Problem to solve
Leave out all pictures while repeating the records exactly and completely.

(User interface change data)

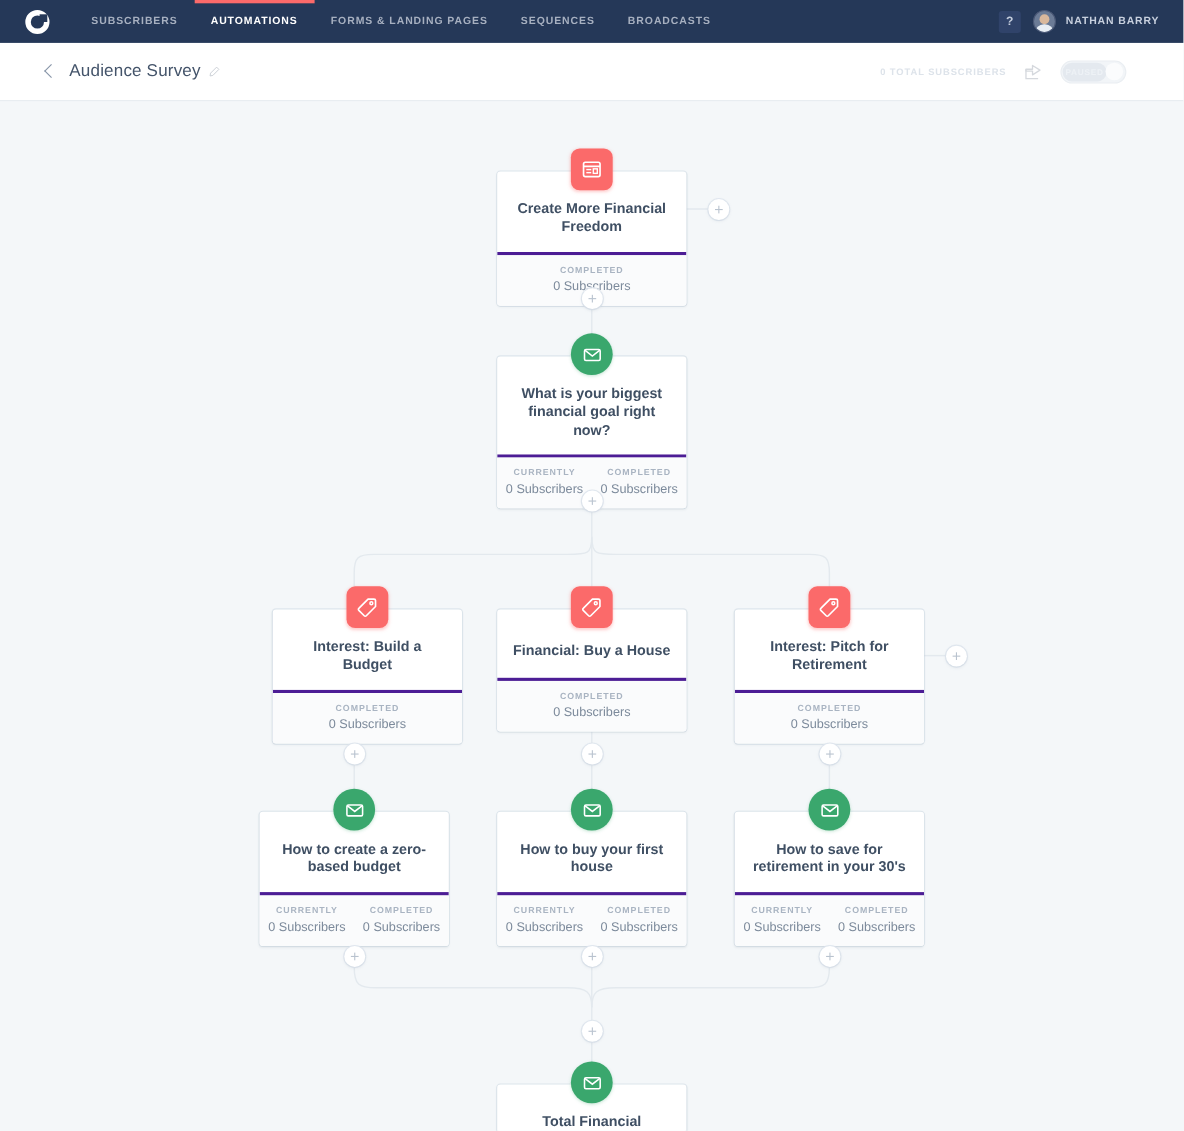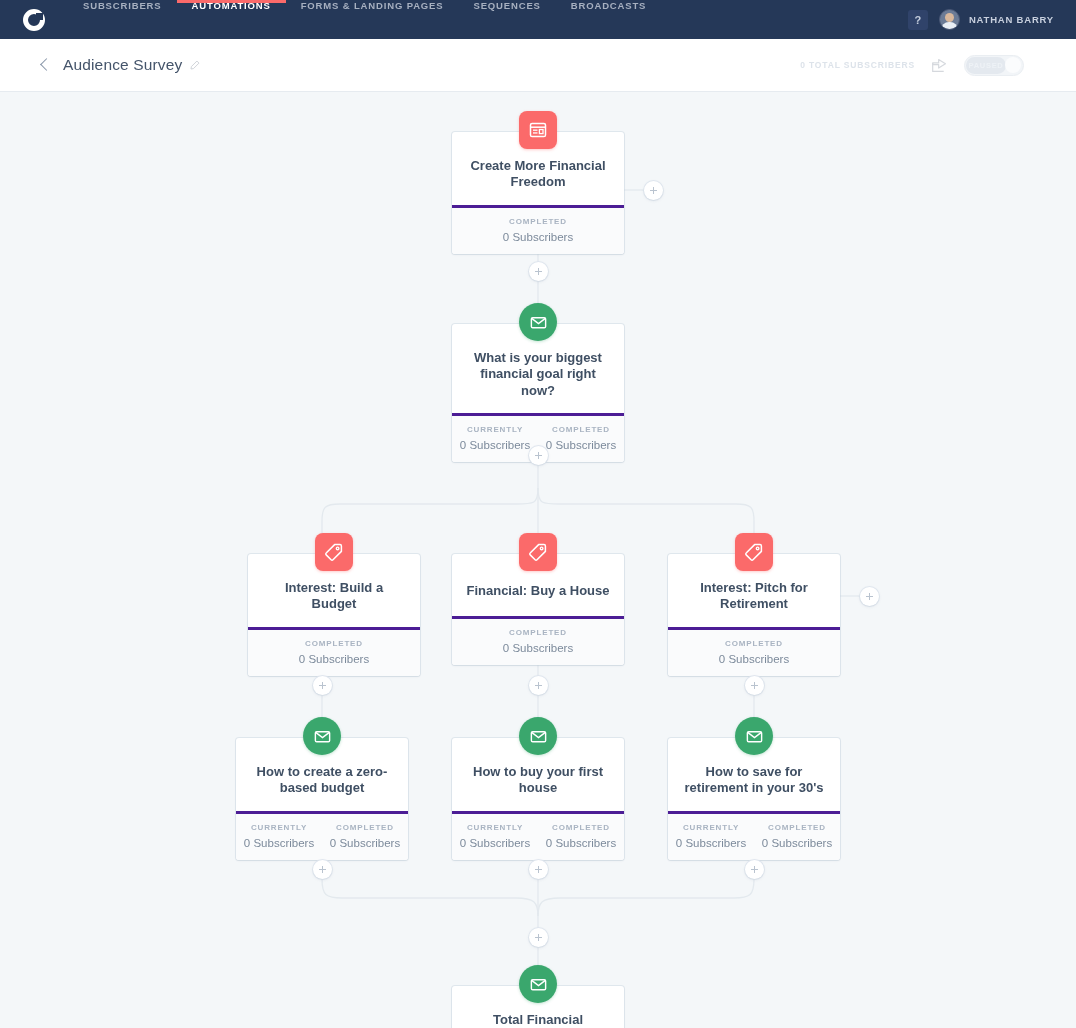"SUBSCRIBERS" .nav-item { align-items: flex-start -> center }
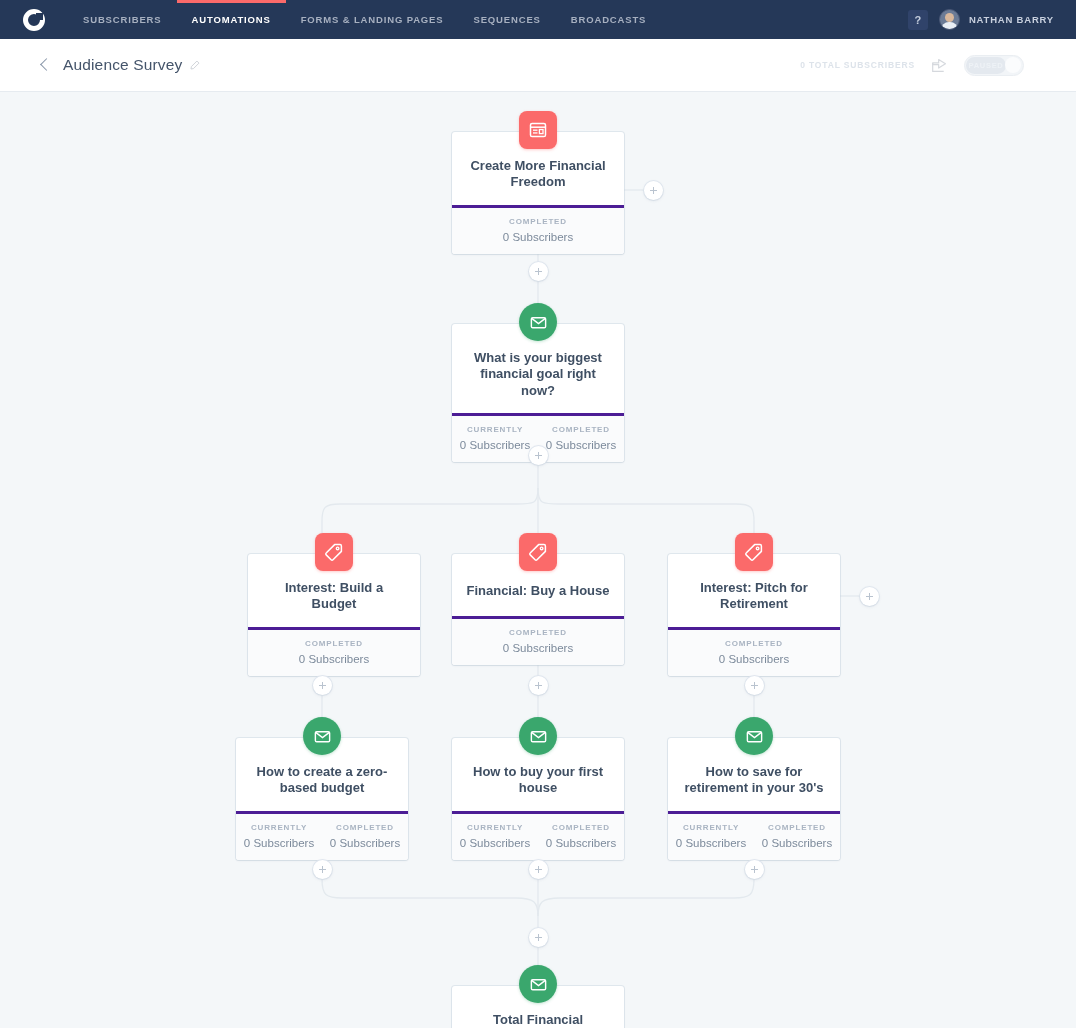"Create More Financial Freedom" div.node { top: 40px -> 64px }
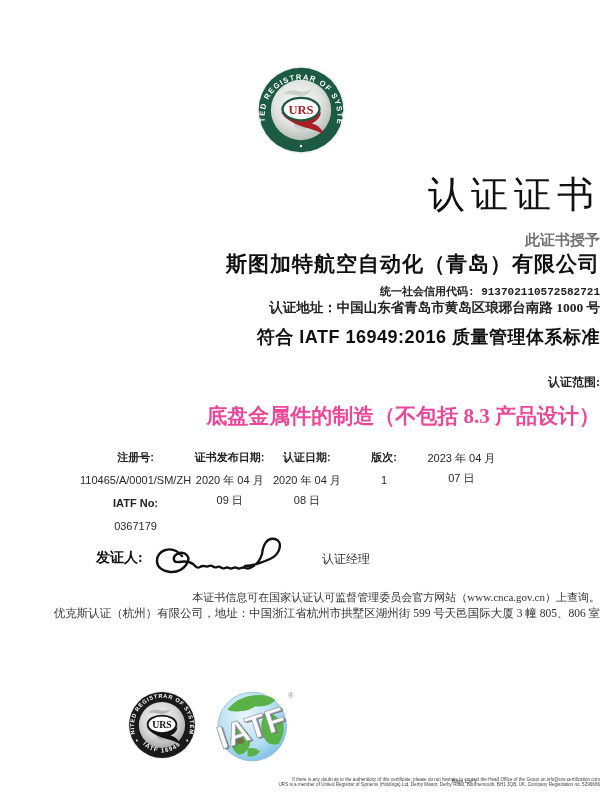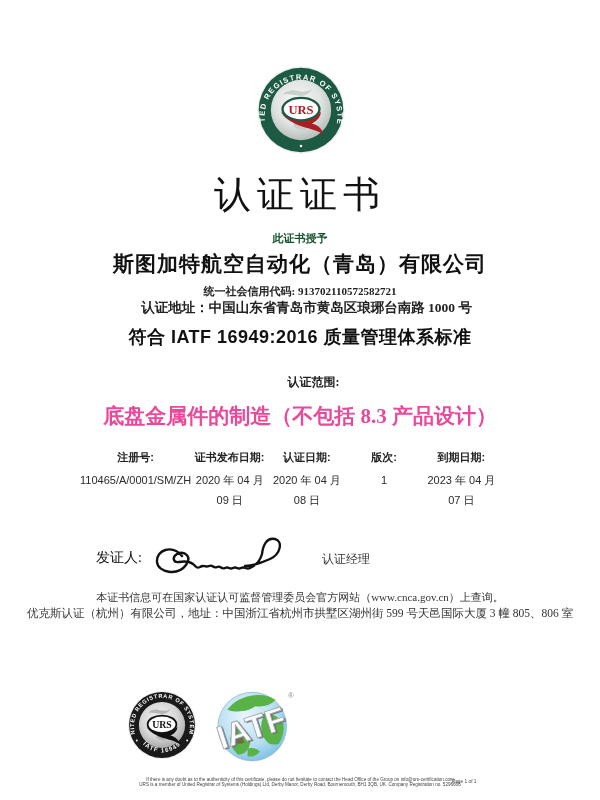"认证证书" .cx { text-align: center -> right }
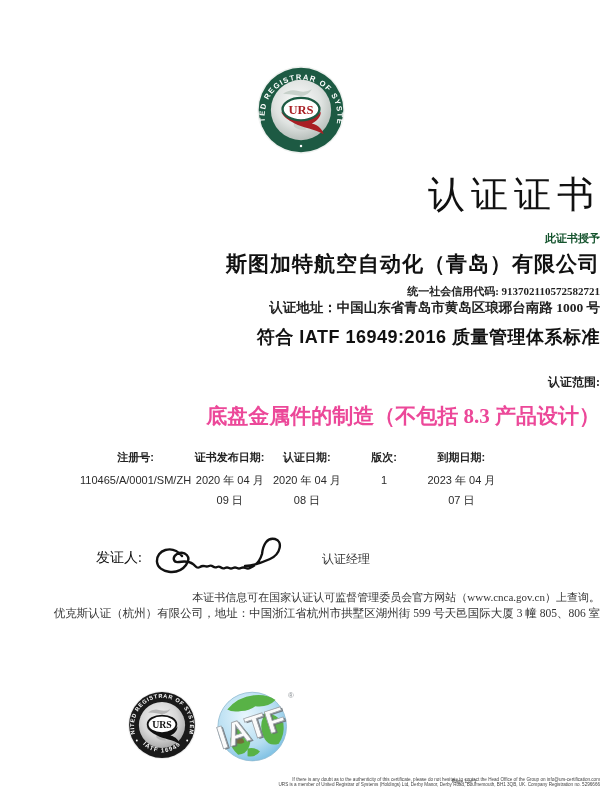"此证书授予" .grant { color: #14532d -> #737373; font-size: 11px -> 15px }
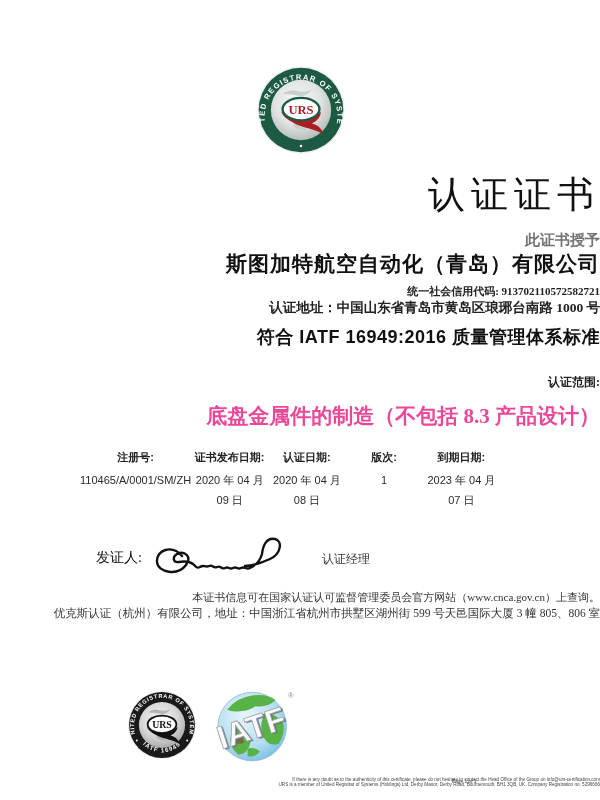"统一社会信用代码: 913702110572582721" .credit { font-family: Liberation Serif, serif -> Liberation Mono, monospace }
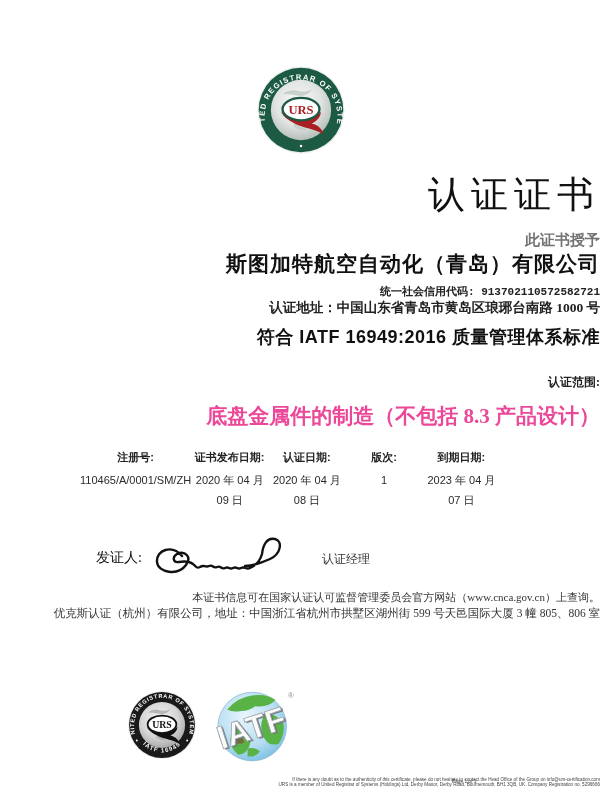"到期日期:" div.lbl { html: <div>到期日期:</div> -> none }
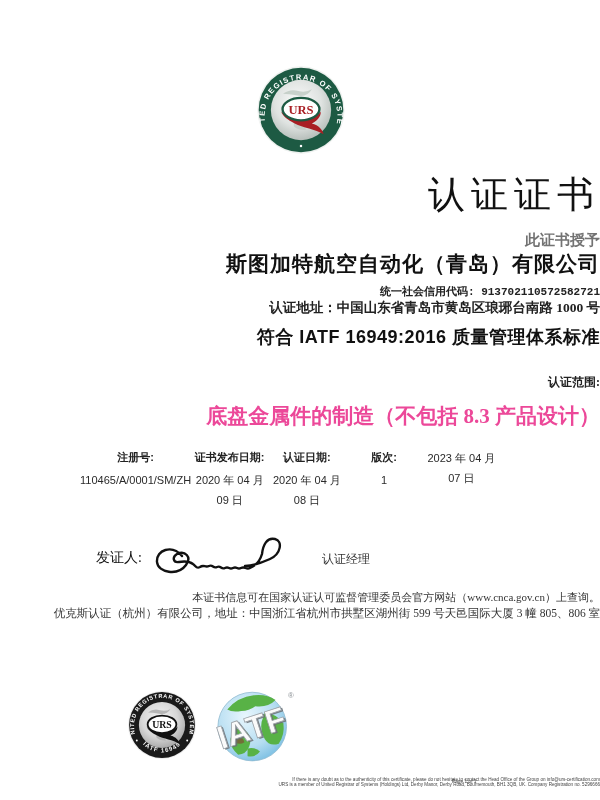"IATF No:" div.fld { html: none -> <div> <div>IATF No:</div> <div>0367179</div> </div> }
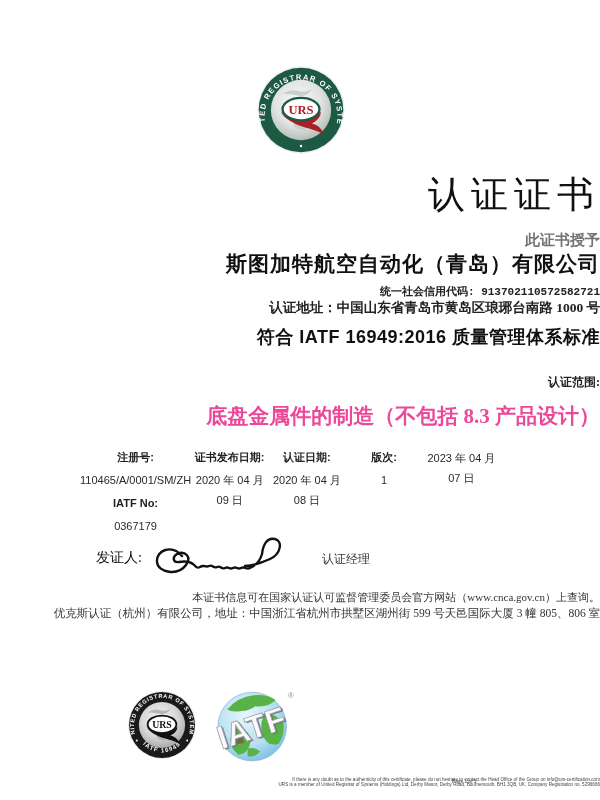"发证人:" .issuer-label { font-weight: normal -> bold }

Answer to this exercise
"SUBSCRIBERS" .nav-item { align-items: flex-start -> center }
"Create More Financial Freedom" div.node { top: 40px -> 64px }
"认证证书" .cx { text-align: center -> right }
"此证书授予" .grant { color: #14532d -> #737373; font-size: 11px -> 15px }
"统一社会信用代码: 913702110572582721" .credit { font-family: Liberation Serif, serif -> Liberation Mono, monospace }
"到期日期:" div.lbl { html: <div>到期日期:</div> -> none }
"IATF No:" div.fld { html: none -> <div> <div>IATF No:</div> <div>0367179</div> </div> }
"发证人:" .issuer-label { font-weight: normal -> bold }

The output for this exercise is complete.